Dangereux, spécialement pour les motards, et coûteux en cas de dégâts, les nids de poule font partie des hantises des usagers de la route. En cette période de dégel, nos routes en sont criblées et les autorités usent de diverses solutions, de fortune parfois, pour minimiser leur impact sur la sécurité routière. Des actions jugées insuffisantes par certains.

Exaspérés de ces routes aux apparences d'emmental, des usagers ont en effet décidé de solutionner le problème d'une manière originale et esthétique. A l'image d'Anton Schuurmans, un Bruxellois militant pour le CD&V, qui a posté sur son compte Twitter une vidéo où on le voit planter des fleurs dans quelques uns des nombreux nids de poule criblant les artères de la capitale.

"Je voulais dénoncer d'une manière positive et ludique le mauvais état des rues, pistes cyclables et trottoirs de Bruxelles" explique M. Schuurmans, contacté par LaLibre.be. "Les politiciens dégagent des millions pour de grands projets comme le musée Citroën [ndlr. qui accueillera le fondation KANAL], mais il semble manquer d'argent pour la réparation des routes supposé améliorer la confort quotidien des Bruxellois."

L'idée n'est néanmoins pas neuve. Si l'on attribue à la Belgique, et plus particulièrement à la Wallonie, le statut, peu enviable, de région aux routes les plus mal entretenues, le phénomène dépasse nos frontières.

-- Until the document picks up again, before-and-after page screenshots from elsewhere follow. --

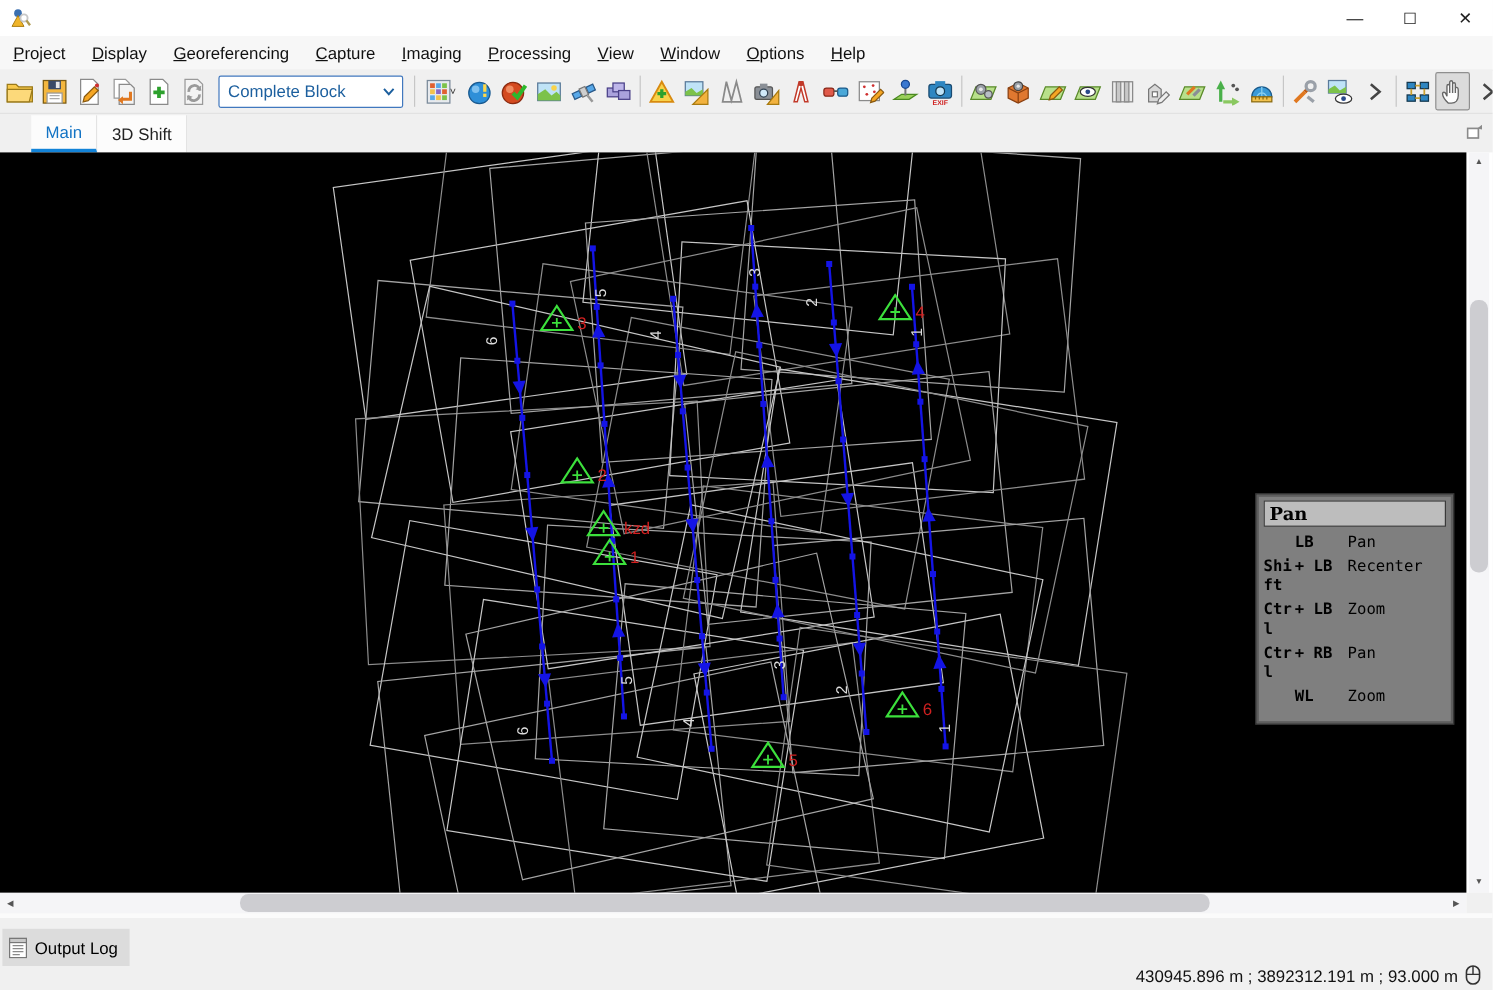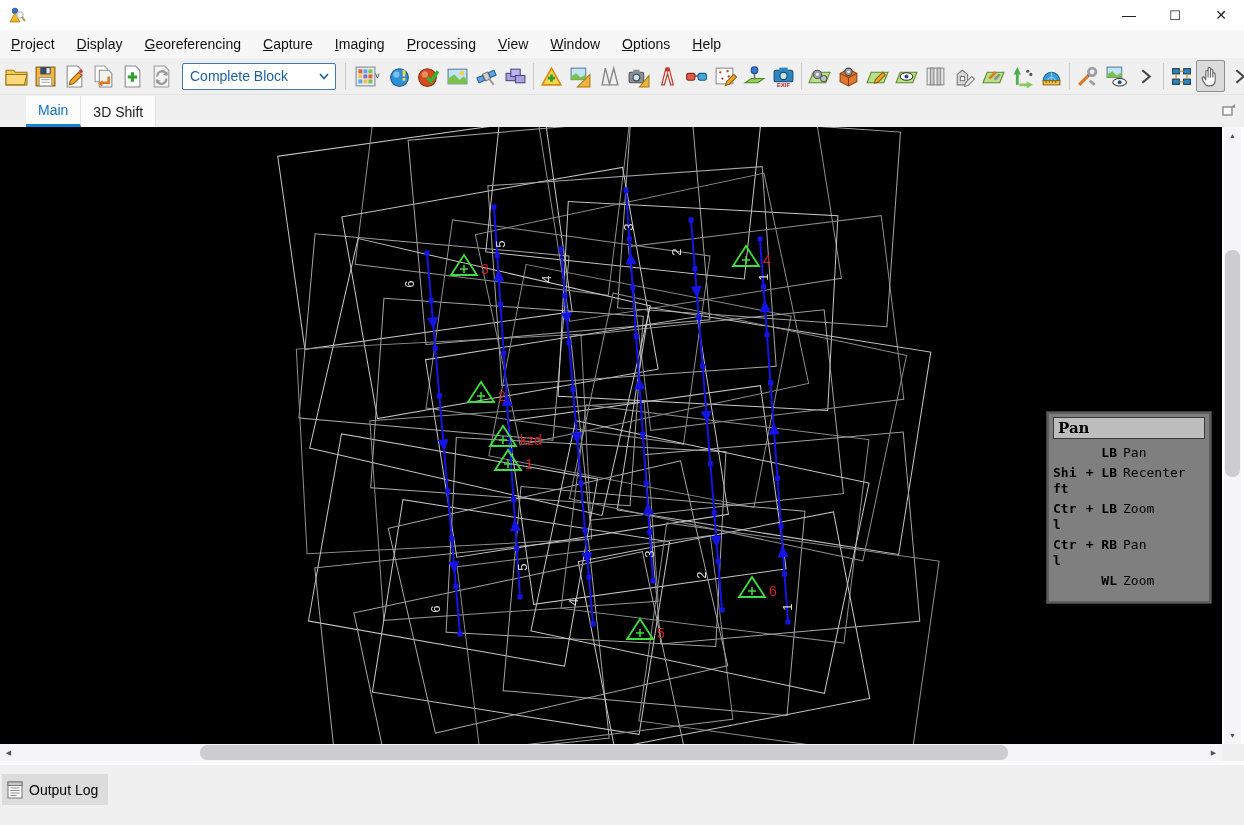--- a/index.html
+++ b/index.html
@@ -36,21 +36,21 @@
 
   
   #canvas{position:absolute;left:0;top:127px;width:1222px;height:617px;background:#000;}
   #canvas svg{display:block;}
 
   
   #panbox{position:absolute;left:1047px;top:412px;width:152px;background:#7f7f7f;border:2px solid #5e5e5e;outline:1px solid #3c3c3c;padding:3px 4px 8px 4px;color:#000;}
   #panbox .pl-title{background:#bdbdbd;border:1px solid #3a3a3a;font-family:"DejaVu Serif",serif;font-weight:bold;font-size:15px;padding:1px 4px;margin-bottom:6px;}
   .pl-row{display:flex;font-family:"DejaVu Sans Mono",monospace;font-size:13px;line-height:16px;margin-bottom:4px;}
   .pl-mod{width:26px;font-weight:bold;word-break:break-all;flex:0 0 auto;}
-  .pl-btn{width:38px;text-align:right;font-weight:bold;flex:0 0 auto;white-space:pre;}
+  .pl-btn{width:38px;font-weight:bold;flex:0 0 auto;white-space:pre;}
   .pl-act{padding-left:6px;}
 
   
   #vscroll{position:absolute;left:1224px;top:127px;width:17px;height:617px;background:#f5f5f7;}
   #vscroll .arr{position:absolute;left:0;width:17px;height:17px;display:flex;align-items:center;justify-content:center;font-size:7px;color:#555;}
   #vthumb{position:absolute;left:1px;top:123px;width:15px;height:227px;background:#cdcdd1;border-radius:7px;}
   #hscroll{position:absolute;left:0;top:744px;width:1222px;height:17px;background:#f5f5f7;}
   #hscroll .arr{position:absolute;top:0;width:17px;height:17px;display:flex;align-items:center;justify-content:center;font-size:7px;color:#555;}
   #hthumb{position:absolute;left:200px;top:1px;width:808px;height:15px;background:#cdcdd1;border-radius:7px;}
   #sbcorner{position:absolute;left:1222px;top:744px;width:22px;height:17px;background:#f0f0f0;}
@@ -691,15 +691,22 @@
 
   <div id="bottompanel">
     <div id="outputlog">
       <svg width="18" height="18" viewBox="0 0 18 18">
         <rect x="2" y="1" width="14" height="16" fill="#fff" stroke="#777"></rect>
         <rect x="2" y="1" width="14" height="3.5" fill="#c9c9c9" stroke="#777"></rect>
         <path d="M4.5 7h9M4.5 9.5h9M4.5 12h9M4.5 14.5h6" stroke="#8a8a8a" stroke-width="1"></path>
       </svg>
       <span class="lbl">Output Log</span>
     </div>
+    <div id="statusline">
+      <span>430945.896 m ; 3892312.191 m ; 93.000 m</span>
+      <svg width="13" height="17" viewBox="0 0 13 17">
+        <rect x="1" y="1" width="11" height="15" rx="5.5" fill="none" stroke="#333" stroke-width="1.4"></rect>
+        <path d="M6.5 1v7M1 8h11" stroke="#333" stroke-width="1.2"></path>
+      </svg>
+    </div>
   </div>
 
 </div>
 
 </body></html>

C'est ainsi qu'en 2014 déjà des citoyens s'étaient mués en jardiniers urbains pour offrir un nouveau visage aux cavités des rues.

Du Canada aux Etats-Unis, le phénomène avait connu un relatif succès. Pour ceux qui empruntent les routes parsemées de ces fleurs, il s'agit en tout cas d'un moyen visuel assez efficace pour repérer les nids de poule, et par conséquent les éviter. Les autorités, new-yorkaises, notamment, s'étaient néanmoins alarmées des agissements de ces citoyens, en raison de la dangerosité de se tenir sur la chaussée au milieu de la circulation.

"J'ajuste à chaque fois le type de fleurs au trou" se défend Anton Schuurmans. "Par exemple je ne place pas de fleurs trop hautes dans les rues pour ne pas effrayer les automobilistes, et je ne plante jamais au milieu d'une piste cyclable."

Et de conclure sur la dangerosité tout aussi grande de laisser béants les nids de poule. "D'une personne âgée qui se tord la cheville sur un trottoir à un cycliste chutant à cause d'un trou profond, je ne compte pas le nombre de personnes blessés l'année dernière à cause du mauvais état des infrastructures."